__What you have to do__: Search the entries below for the string "conta" and copy the lines that hold it.

-- Exercise data follows --

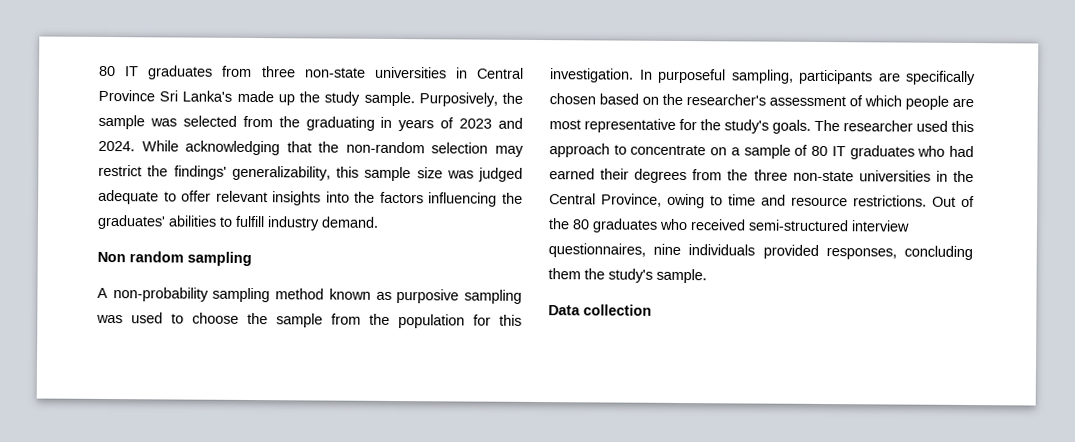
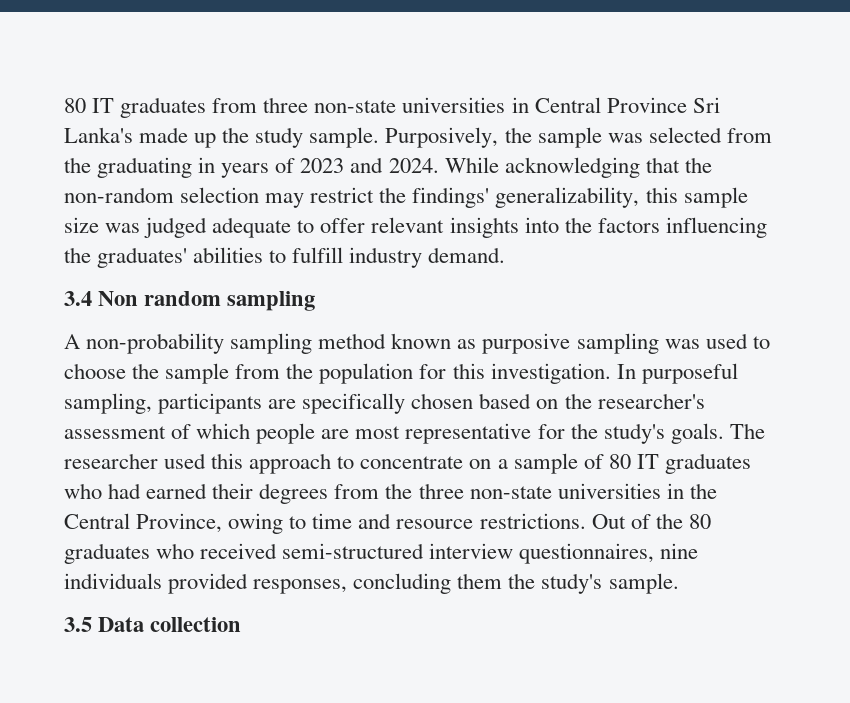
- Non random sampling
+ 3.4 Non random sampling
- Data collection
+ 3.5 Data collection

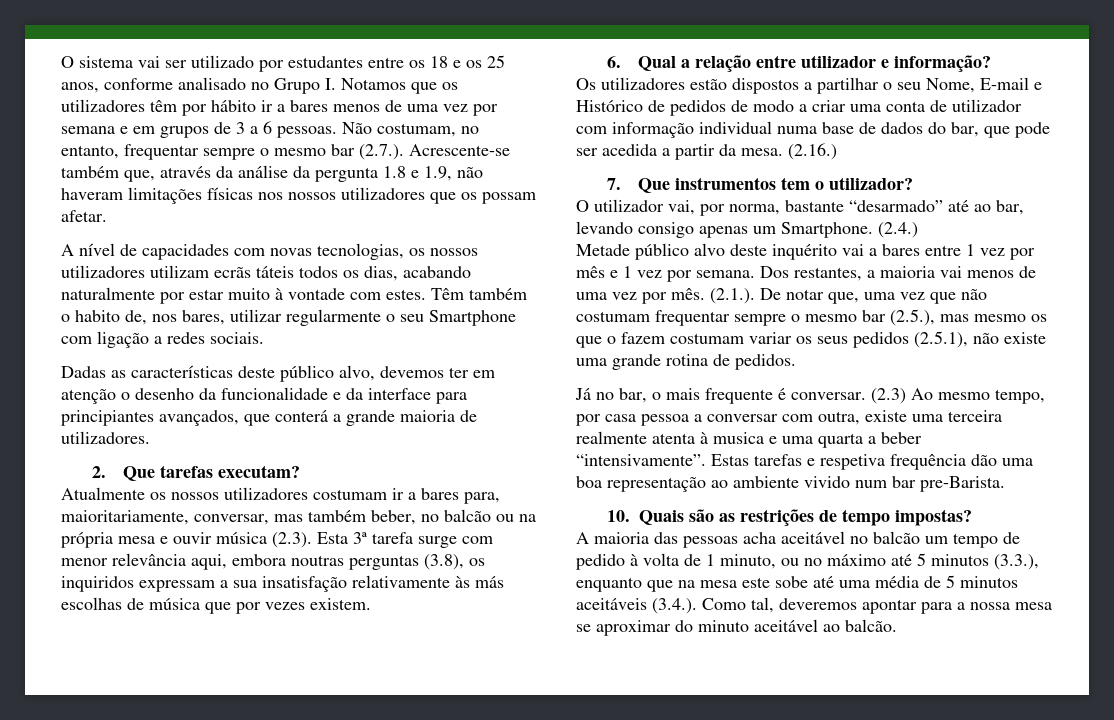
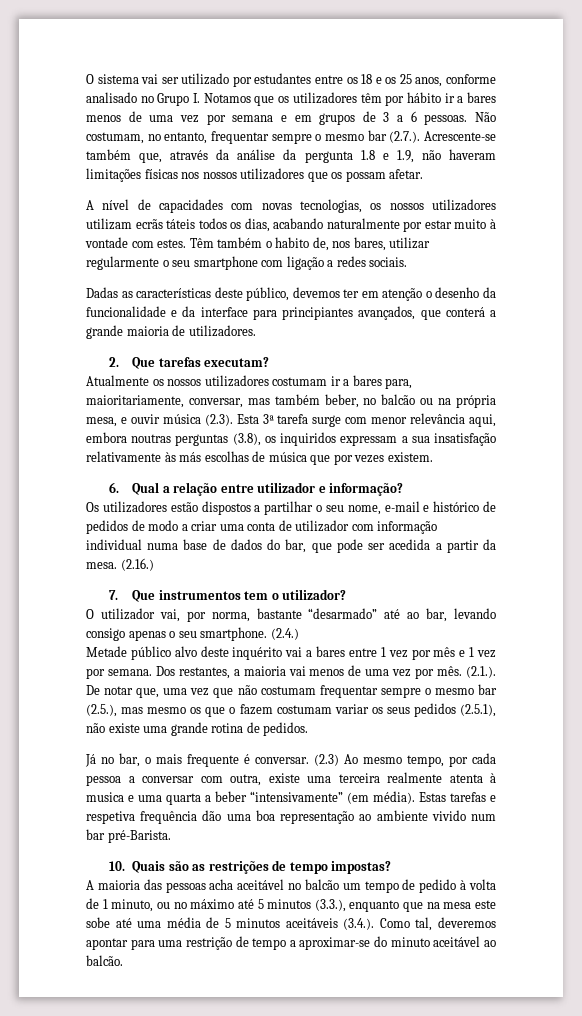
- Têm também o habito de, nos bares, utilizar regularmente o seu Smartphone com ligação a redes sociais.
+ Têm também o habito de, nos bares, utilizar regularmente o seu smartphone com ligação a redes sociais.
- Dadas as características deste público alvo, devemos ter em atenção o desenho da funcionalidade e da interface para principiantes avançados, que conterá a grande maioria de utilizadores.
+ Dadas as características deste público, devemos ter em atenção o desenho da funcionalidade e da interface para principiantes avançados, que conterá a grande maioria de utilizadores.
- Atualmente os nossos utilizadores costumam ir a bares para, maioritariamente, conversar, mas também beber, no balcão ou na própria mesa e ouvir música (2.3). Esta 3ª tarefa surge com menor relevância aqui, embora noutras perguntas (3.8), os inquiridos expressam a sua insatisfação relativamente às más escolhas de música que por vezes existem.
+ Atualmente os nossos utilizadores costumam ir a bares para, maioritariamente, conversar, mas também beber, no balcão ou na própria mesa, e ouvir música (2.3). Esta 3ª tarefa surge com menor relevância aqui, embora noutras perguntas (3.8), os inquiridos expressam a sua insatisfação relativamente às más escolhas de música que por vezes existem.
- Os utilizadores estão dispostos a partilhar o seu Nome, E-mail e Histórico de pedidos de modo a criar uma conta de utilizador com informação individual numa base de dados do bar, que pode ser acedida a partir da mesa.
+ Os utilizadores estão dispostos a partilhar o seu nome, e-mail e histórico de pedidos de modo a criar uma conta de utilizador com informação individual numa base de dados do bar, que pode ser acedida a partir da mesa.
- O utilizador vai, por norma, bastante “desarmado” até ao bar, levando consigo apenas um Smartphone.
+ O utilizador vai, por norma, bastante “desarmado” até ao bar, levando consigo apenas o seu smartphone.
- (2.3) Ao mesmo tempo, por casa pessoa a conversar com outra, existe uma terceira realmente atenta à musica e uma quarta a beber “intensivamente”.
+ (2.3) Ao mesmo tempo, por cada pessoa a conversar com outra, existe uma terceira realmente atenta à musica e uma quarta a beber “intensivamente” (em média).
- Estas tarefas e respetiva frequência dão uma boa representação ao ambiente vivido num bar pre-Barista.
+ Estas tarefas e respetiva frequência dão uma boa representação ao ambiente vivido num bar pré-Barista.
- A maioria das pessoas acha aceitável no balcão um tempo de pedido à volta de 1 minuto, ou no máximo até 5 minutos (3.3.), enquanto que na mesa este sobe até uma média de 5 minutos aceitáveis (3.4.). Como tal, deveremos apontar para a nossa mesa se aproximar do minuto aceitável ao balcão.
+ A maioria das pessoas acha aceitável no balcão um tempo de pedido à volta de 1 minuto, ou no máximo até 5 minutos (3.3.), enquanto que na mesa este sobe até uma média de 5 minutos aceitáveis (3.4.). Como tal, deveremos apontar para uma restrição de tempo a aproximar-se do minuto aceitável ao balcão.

-- Exercise data concluded --
-- Exercise data follows --

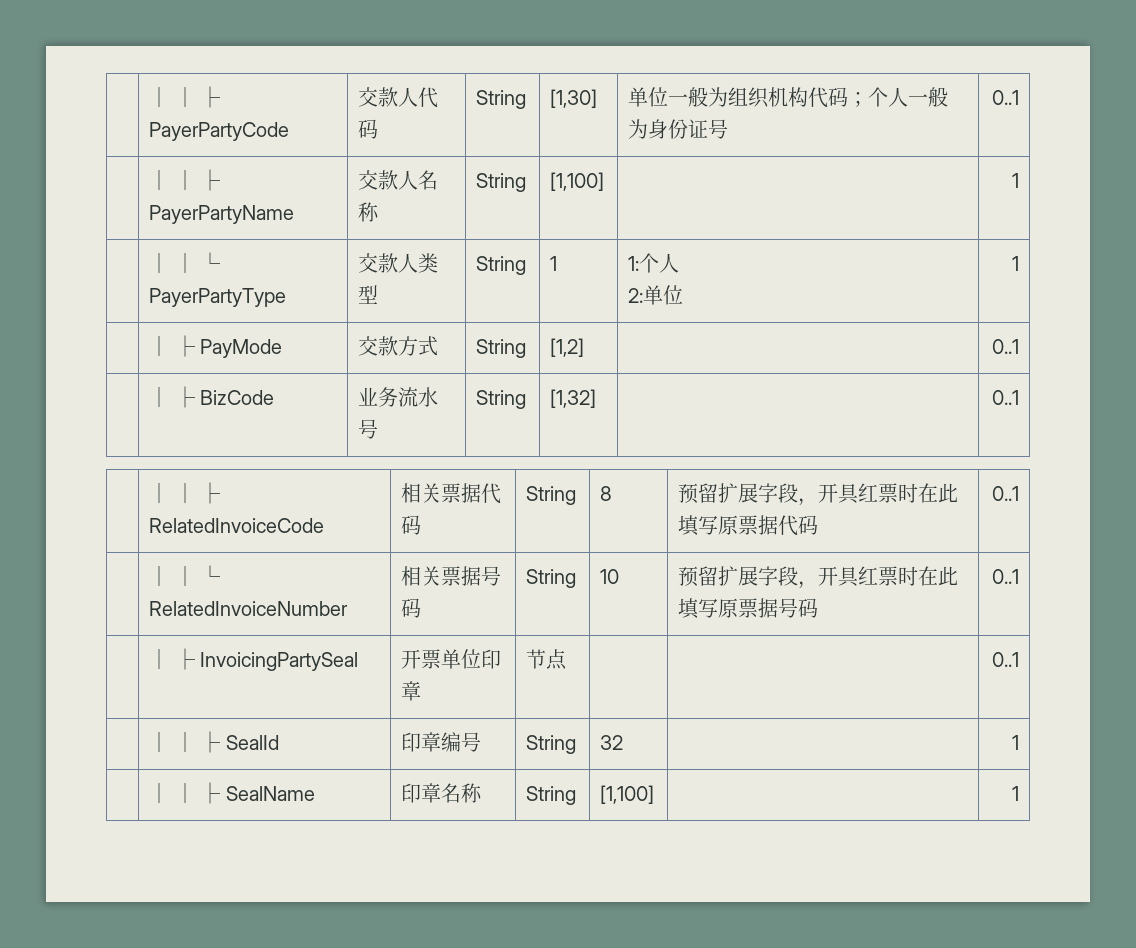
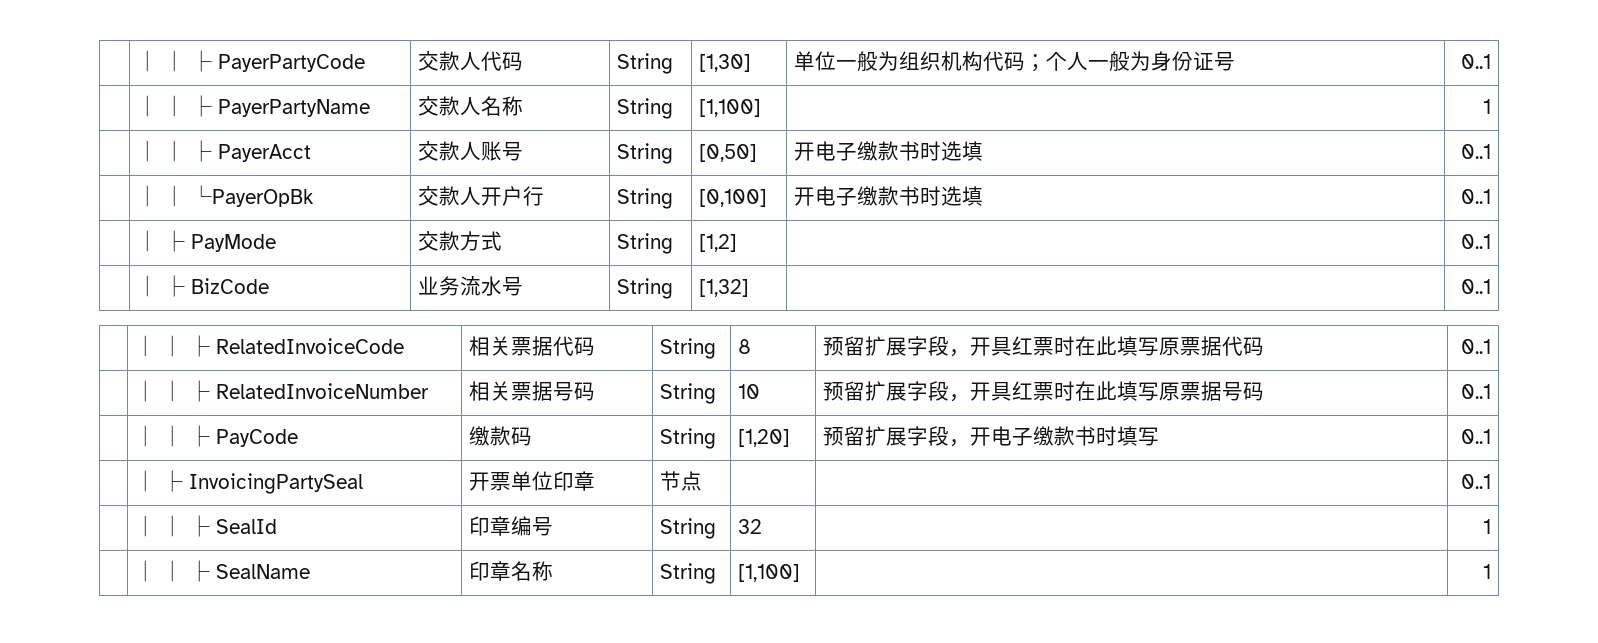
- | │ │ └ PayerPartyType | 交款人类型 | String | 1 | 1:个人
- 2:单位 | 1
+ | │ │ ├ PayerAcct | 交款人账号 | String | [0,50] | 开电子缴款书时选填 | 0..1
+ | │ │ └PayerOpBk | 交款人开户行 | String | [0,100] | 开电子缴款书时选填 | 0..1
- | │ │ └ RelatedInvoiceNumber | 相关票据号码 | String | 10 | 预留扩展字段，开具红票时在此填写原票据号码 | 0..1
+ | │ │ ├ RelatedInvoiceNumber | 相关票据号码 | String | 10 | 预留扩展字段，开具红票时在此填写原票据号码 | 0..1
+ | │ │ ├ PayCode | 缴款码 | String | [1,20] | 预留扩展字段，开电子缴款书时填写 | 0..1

-- Exercise data concluded --

__The completed task__:
- Os utilizadores estão dispostos a partilhar o seu Nome, E-mail e Histórico de pedidos de modo a criar uma conta de utilizador com informação individual numa base de dados do bar, que pode ser acedida a partir da mesa.
+ Os utilizadores estão dispostos a partilhar o seu nome, e-mail e histórico de pedidos de modo a criar uma conta de utilizador com informação individual numa base de dados do bar, que pode ser acedida a partir da mesa.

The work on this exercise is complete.